Even if the shadow mayor concept is a myth that Councilman Brown claims was conjured up to sell newspapers, McDonald has become very powerful.

He recently wrested the chairmanship of the Las Vegas Convention and Visitors Authority from the squabbles of competing Clark County Commissioners. As chairman, McDonald oversees mayors and casino executives.

"I look forward to his leadership," said LVCVA President Manny Cortez. "He's going to be a very effective leader because he's a very strong personality."

Judy Rute, who lives in Ward 1 and says she has had difficulty getting McDonald to address her concerns, considers that personality to be "arrogant."

"He never does anything that doesn't benefit him," she said.

Chris Christoff, who has sued the city over the council's approval of an expansion to Rizzolo's Crazy Horse, said he thinks McDonald is on a "crash course."

"I think eventually, and I'm a patient person.

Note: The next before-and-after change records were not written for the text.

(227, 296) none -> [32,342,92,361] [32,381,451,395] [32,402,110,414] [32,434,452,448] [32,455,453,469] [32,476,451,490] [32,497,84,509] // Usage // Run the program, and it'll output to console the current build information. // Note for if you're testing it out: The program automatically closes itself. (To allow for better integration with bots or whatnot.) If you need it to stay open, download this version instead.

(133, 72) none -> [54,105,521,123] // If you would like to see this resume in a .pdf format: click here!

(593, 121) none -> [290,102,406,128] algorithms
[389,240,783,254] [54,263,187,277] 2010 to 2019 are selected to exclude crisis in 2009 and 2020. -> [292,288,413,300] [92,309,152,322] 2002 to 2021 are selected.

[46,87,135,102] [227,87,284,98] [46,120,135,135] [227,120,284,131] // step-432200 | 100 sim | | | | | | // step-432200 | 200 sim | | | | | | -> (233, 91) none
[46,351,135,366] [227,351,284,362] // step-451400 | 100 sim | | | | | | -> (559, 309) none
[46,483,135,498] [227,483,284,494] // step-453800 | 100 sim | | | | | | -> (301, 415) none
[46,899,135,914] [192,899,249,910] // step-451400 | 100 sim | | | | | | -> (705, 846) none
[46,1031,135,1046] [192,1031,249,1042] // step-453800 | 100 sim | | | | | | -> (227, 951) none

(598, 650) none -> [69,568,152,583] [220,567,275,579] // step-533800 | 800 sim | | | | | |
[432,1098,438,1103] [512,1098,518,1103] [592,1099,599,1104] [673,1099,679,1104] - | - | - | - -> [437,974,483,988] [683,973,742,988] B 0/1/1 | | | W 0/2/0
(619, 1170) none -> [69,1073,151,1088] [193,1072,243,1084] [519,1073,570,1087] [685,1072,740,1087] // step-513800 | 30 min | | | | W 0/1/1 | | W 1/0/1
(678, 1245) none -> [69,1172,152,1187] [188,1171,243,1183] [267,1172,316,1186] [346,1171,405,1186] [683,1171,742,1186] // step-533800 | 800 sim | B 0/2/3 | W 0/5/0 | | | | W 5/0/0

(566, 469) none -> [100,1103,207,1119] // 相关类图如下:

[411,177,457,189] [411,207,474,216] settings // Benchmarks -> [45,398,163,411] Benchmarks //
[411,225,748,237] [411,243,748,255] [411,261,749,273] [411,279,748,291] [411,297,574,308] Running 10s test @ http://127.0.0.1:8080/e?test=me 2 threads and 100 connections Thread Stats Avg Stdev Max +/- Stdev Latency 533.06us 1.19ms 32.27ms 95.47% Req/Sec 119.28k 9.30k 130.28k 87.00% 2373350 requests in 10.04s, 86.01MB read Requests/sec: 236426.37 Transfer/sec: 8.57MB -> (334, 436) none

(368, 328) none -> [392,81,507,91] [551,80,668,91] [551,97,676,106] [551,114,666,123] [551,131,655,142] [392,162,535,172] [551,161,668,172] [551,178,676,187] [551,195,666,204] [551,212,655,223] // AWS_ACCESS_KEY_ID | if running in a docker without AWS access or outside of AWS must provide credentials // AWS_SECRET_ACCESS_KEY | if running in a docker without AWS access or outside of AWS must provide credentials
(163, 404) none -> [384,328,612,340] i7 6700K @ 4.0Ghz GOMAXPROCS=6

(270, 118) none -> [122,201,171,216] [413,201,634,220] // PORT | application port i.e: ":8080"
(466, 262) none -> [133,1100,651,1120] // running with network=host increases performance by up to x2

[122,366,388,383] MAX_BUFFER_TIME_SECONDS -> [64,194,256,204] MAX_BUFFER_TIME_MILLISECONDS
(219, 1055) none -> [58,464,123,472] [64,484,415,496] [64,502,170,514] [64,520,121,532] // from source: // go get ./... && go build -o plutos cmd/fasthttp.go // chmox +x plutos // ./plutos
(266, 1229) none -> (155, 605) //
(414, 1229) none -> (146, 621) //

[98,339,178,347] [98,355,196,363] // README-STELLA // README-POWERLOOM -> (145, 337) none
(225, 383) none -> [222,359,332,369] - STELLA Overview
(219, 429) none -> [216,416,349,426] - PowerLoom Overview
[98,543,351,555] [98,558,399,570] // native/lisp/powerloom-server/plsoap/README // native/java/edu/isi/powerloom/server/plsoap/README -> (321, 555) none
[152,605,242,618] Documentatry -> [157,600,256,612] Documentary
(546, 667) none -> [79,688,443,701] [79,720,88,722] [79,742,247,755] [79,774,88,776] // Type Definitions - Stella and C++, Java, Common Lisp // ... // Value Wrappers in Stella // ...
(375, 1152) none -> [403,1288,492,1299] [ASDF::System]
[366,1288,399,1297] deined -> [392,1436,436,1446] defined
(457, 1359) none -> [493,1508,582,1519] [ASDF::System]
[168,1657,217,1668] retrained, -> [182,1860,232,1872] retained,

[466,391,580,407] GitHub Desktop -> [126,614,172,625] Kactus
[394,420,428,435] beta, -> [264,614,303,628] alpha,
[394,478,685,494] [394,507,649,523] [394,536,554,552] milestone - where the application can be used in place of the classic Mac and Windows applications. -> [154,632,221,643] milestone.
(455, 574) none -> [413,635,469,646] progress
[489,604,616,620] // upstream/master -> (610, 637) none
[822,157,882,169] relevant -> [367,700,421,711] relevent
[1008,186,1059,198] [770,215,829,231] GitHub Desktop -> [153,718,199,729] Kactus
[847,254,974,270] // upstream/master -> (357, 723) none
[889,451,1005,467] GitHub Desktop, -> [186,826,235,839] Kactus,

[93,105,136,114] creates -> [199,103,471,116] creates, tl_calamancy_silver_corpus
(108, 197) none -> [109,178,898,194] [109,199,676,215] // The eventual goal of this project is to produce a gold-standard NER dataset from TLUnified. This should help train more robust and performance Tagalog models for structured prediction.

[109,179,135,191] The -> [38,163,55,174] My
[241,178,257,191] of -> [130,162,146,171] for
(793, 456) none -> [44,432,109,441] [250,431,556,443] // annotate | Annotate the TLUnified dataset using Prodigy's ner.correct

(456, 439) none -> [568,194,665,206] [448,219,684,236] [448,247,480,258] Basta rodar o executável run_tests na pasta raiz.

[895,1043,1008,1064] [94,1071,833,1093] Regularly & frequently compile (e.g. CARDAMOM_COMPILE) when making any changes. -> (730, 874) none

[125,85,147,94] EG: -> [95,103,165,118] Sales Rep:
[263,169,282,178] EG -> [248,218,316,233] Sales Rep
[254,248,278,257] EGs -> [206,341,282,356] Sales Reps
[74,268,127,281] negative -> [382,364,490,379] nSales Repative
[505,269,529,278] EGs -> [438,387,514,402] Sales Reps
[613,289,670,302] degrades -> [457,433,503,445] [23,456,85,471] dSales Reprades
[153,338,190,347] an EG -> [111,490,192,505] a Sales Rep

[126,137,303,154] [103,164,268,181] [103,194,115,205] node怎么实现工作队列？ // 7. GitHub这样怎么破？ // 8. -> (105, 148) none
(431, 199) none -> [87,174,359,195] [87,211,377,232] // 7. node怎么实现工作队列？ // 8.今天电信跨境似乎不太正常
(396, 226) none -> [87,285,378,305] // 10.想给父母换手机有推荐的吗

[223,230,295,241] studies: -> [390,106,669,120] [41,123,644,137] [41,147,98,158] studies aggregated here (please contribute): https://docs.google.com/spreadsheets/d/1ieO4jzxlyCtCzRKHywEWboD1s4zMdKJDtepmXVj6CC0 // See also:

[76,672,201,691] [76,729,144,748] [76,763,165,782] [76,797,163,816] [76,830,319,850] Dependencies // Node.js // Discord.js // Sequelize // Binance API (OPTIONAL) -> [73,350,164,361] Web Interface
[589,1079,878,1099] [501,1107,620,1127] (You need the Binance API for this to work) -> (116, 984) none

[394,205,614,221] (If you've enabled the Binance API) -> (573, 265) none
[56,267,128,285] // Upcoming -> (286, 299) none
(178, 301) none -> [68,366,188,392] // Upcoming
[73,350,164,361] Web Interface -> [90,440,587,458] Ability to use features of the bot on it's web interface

He's going to run into a wall."

Use of power

Recent publicity about his friends may be the beginning of such a slip. McDonald said his inclusion in the police report of the Groesbeck incident shows that "somebody is trying to taint me."

Rogich said he thinks McDonald needs to learn how to better finesse his use of power, especially as it relates to his friends. But Rogich said he still thinks McDonald benefits from "an overabundance of energy and commitment."

Commitment to the Republican party, to his ward and to his family are the basis of McDonald's current support and his future political possibilities.

McDonald is friendly with Gov. Kenny Guinn and will serve with him on the statewide committee for the election of Texas Gov. George W. Bush to president.

Rogich considers McDonald to be one of the top three Southern Nevada politicians. Clark County Commission Chairman Bruce Woodbury and Sheriff Jerry Keller round out Rogich's list.

McDonald said he's been approached to run for county commission, lieutenant governor and Congress. Rogich said he thinks any of the offices are realistic future goals.

"I think they'd love him in the rural communities," Rogich said. "He's a man that you meet, and you like him instinctively."

People who befriend McDonald say they are put in an uneasy Catch-22 by the media. Simply being McDonald's friend, they say, makes them work harder to prove themselves on the job or to dismiss talk of favoritism.

"Because I'm friends with him, if I did something wrong over here, he'd let me have it 10 times worse," Rizzolo said. "That's the kind of guy he is. I told him a long time ago when he first ran to stay away from me."

Although McDonald does not hang out at Crazy Horse Too anymore, he still considers Rizzolo a close friend.

"The most popular thing to do would be to turn my back on Rick Rizzolo and say, 'Oh, I don't know him,' or 'he's not my friend'," McDonald said. "When they say I'm bought and paid for, or I'm this or that, I'm just a man who won't turn his back on a friend because I have an office."